Dr. Ramírez is deeply committed to mentorship and community engagement. She has supervised over twenty graduate theses in education and serves on boards supporting literacy, immigrant services, and Indigenous language revitalization. Fluent in Spanish and English, with working knowledge of additional languages, she brings a global perspective to her scholarship and teaching.
She has over 30 academic publications including two books, several book chapters, and numerous journal articles in internationally recognized journals. Her research has been published in the Journal of Applied Psycholinguistics, Reading and Writing, Topics in language Disorders, Journal of Learning Disabilities, and Signos, among others. Her work has been supported by grants from The Social Sciences and Humanities Research Council of Canada, COLMEX, the First Peoples Cultural Council, and CONICET, among others.
Dr. Ramírez has received various recognitions and awards including the 2011-2012 Harvard Graduate School of Education, Jeanne S. Chall Visiting Researcher award, Five Thompson Rivers University Research Training Recognition awards, and most recently, the 2024-2025 Thompson Rivers University Excellence in Interculturalization award.
Dr. Jenna Woodrow is an Associate Teaching Professor of Philosophy at Thompson Rivers University, located on the traditional and unceded lands of the Tk’emlúps te Secwépemc within Secwépemcúl’ecw—colonially known as Kamloops. Her teaching and research focus on the intersections of knowledge and justice. She explores how norms evolve, how relationships to land and people ground justification and accountability, and how gender, oppression, and colonization shape the production of knowledge and ignorance. She is deeply committed to education as a way of addressing epistemic injustice.
Dr. Woodrow incorporates these commitments into her pedagogy by working to decolonize and Indigenize classroom activities and assignments. She regularly integrates Elders into her teaching, enriching the classroom with intergenerational knowledge, and has developed curriculum that resists colonial structures, including site visits to residential schools to deepen understanding of historical trauma. She has authored three open-access textbooks, making her teaching materials freely available to all learners. Beyond her classroom impact, she facilitates professional development for colleagues and has served as Chair of the TRU Faculty Association Equity Committee for nine years.
She also serves as faculty advisor to the TRU Philosophy Club, is the Founding Chair of the Canadian Philosophical Association’s Decolonizing and Indigenizing Committee, a member of the Philosophy in the Schools Project, and Western Regional Director and Founding Member of Ethics Bowl Canada.

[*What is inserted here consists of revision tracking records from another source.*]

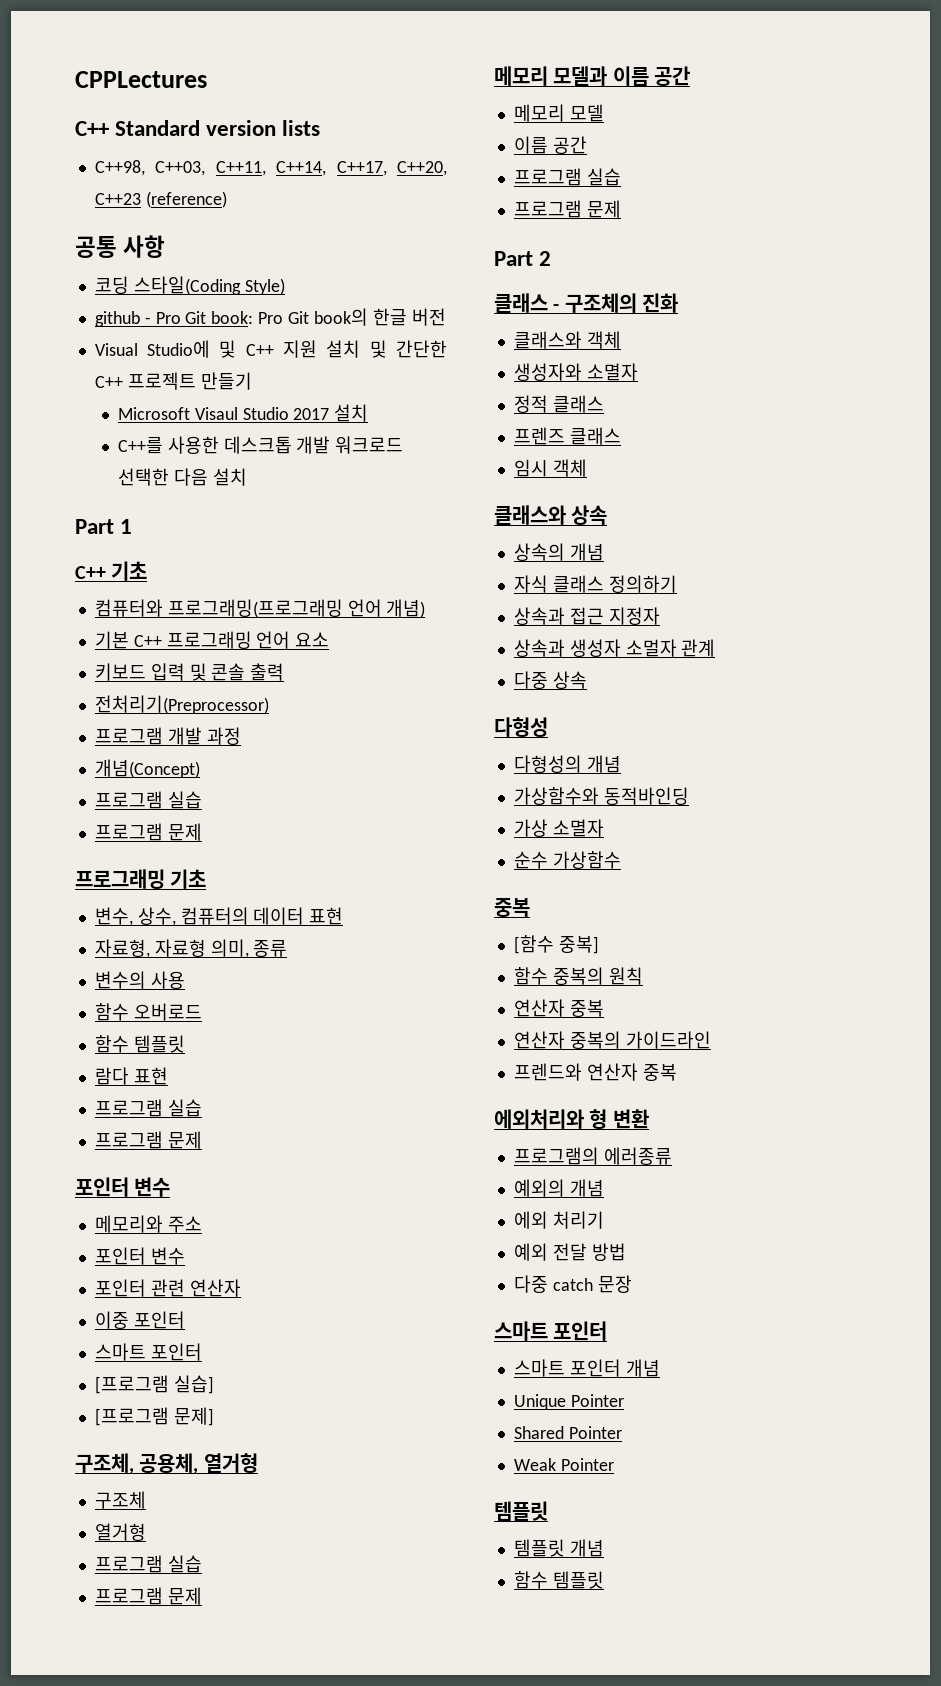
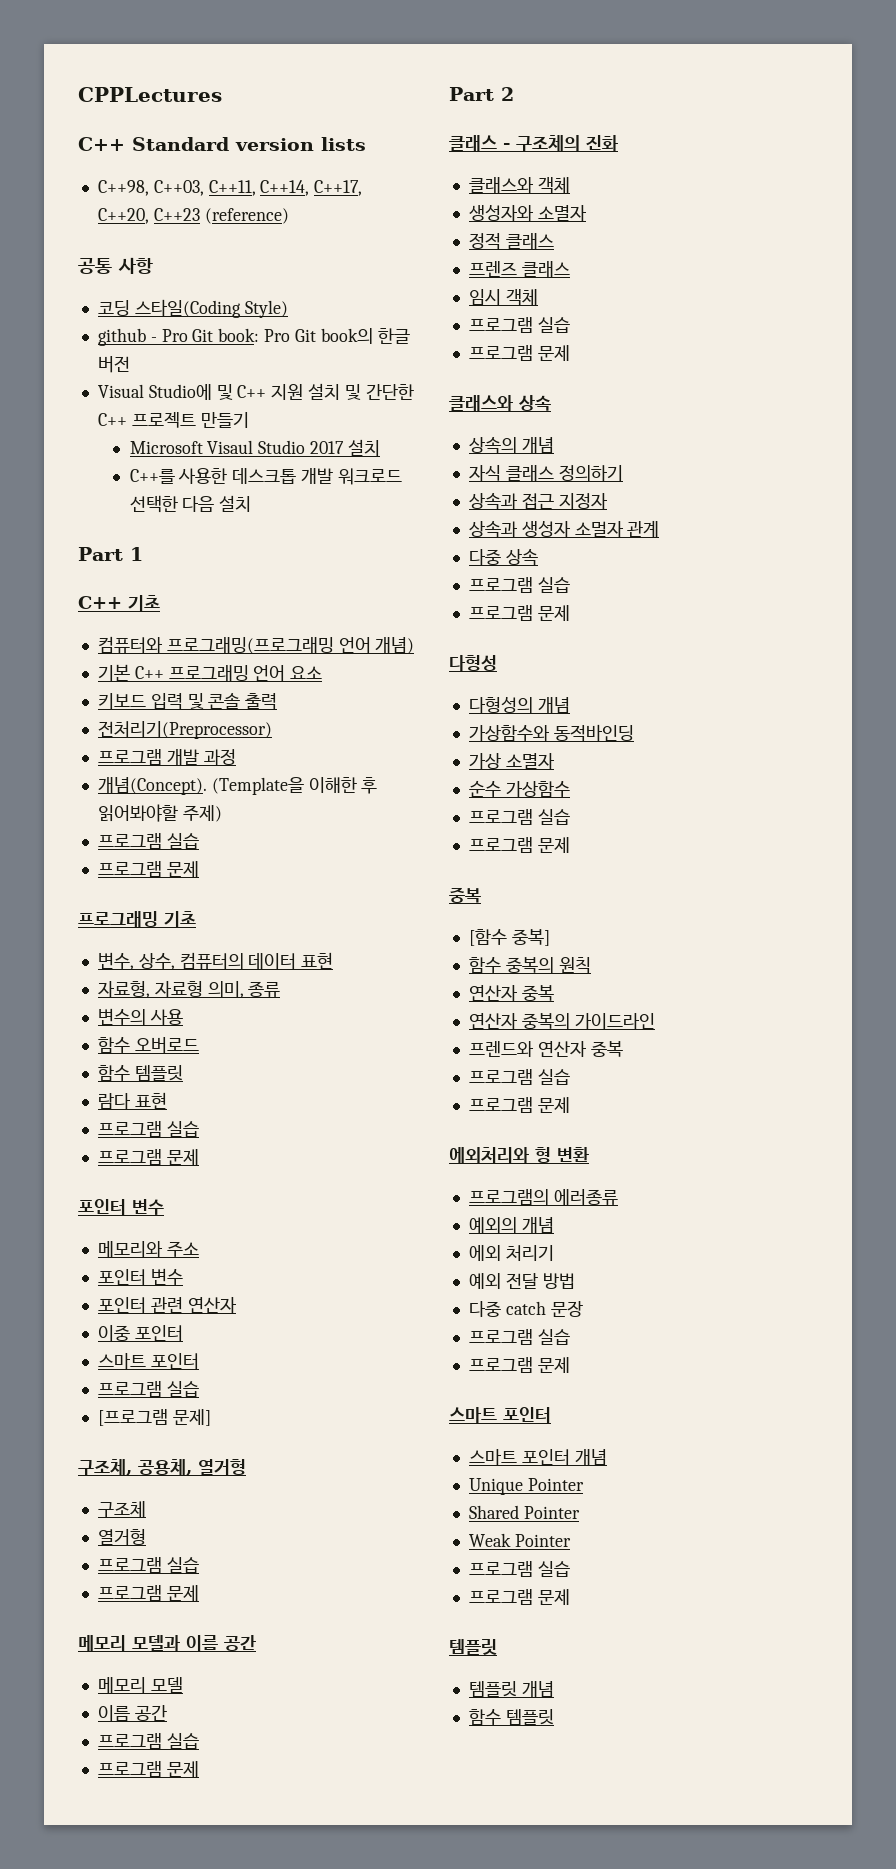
- 개념(Concept)
+ 개념(Concept). (Template을 이해한 후 읽어봐야할 주제)
  이중 포인터
  스마트 포인터
- [프로그램 실습]
+ 프로그램 실습
  임시 객체
+ 프로그램 실습
+ 프로그램 문제
  다중 상속
+ 프로그램 실습
+ 프로그램 문제
  순수 가상함수
+ 프로그램 실습
+ 프로그램 문제
  프렌드와 연산자 중복
+ 프로그램 실습
+ 프로그램 문제
  다중 catch 문장
+ 프로그램 실습
+ 프로그램 문제
  Weak Pointer
+ 프로그램 실습
+ 프로그램 문제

Jenna is originally from Kuujjuaq in Nunavik (northern Québec). Her parents, Louise Beaudoin and Keith Woodrow, and grandparents are from Montréal, known in Kanien’kéha as Tiohtià:ke, the traditional and unceded territory of the Kanien’kehá:ka Nation, long recognized as a gathering place for many Indigenous peoples. Both her children were born on Secwépemcúl’ecw, and she is grateful to live, work, teach, and learn in these beautiful lands.